WASHINGTON (CN) - The U.S. Navy may harass 94 marine mammal species with sonar, incidental to military training exercises, under a plan tentatively approved by the National Marine Fisheries Service.
Under the Marine Mammal Protection Act, the NMFS may allow incidental "take" during military preparedness activities of otherwise protected species.
The plan would allow the Navy to deploy its Surveillance Towed Array Sensor System (SURTASS) Low Frequency Active sonar during training activities in most of the world's oceans except Arctic and Antarctic waters.
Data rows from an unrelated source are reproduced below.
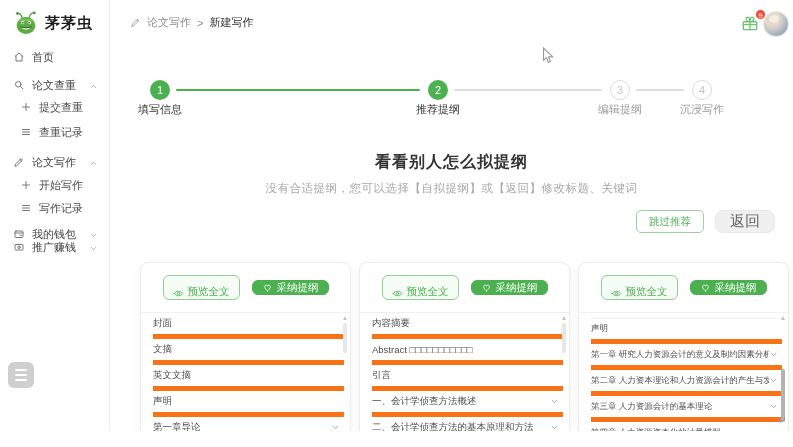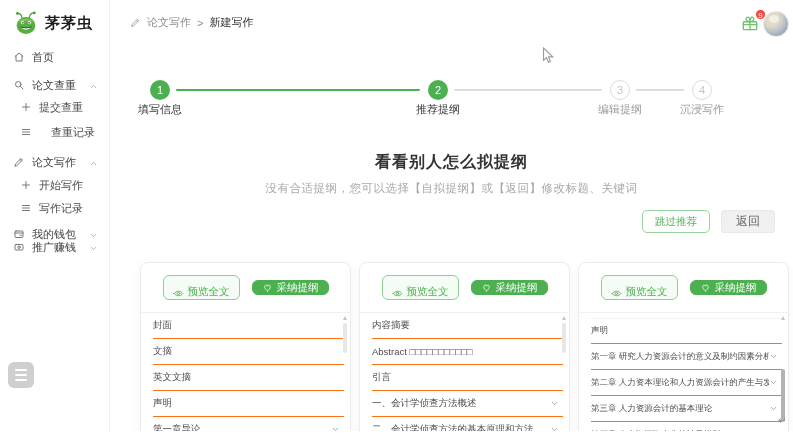"查重记录" div.nav-item { gap: 12px -> none }
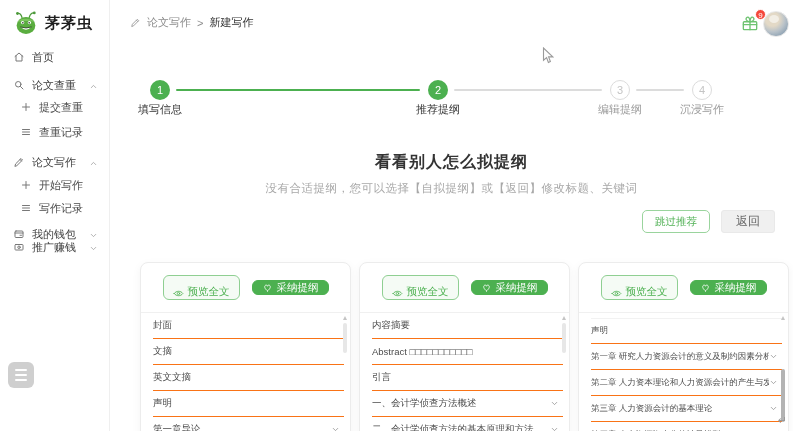"返回" .btn-back { border-radius: 3px -> 8px; font-size: 12px -> 15px }
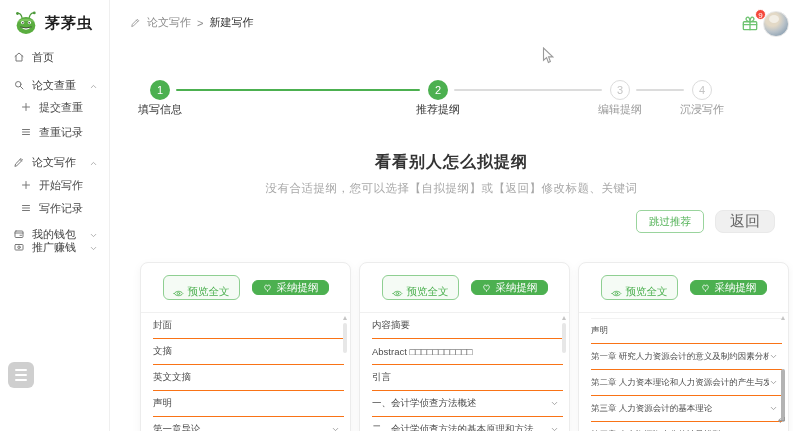"封面" .row { border-bottom: 1px solid #f97316 -> 5px solid #f97316 }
Sonar - which sends sound waves through the water - can injure or disrupt the natural behavior of marine mammals including migration,
surfacing, nursing, breeding, feeding, or sheltering, "to a point where such behavioral patterns are abandoned or significantly altered," according to the NMFS.
The Navy agreed to mitigate physical injury to protected species by stopping sonar transmissions when it detects a marine mammal within the active range of its transmissions and will post visual monitors to look for animals an additional kilometer beyond that.
SURTASS uses a string of arrays towed behind a ship at depths of up to about 400 feet, which send out "pings" of sound between 100 Hz and 500 Hz, and a passive array to detect reflections of those pings off of underwater objects.
According to a 2007 environmental impact statement issued by the Navy, the impact of the use of four SURTASS systems world wide on marine mammals is "negligible" at the species level.The public has until Feb. 6, to comment on the NMFS's proposed approval of the takings.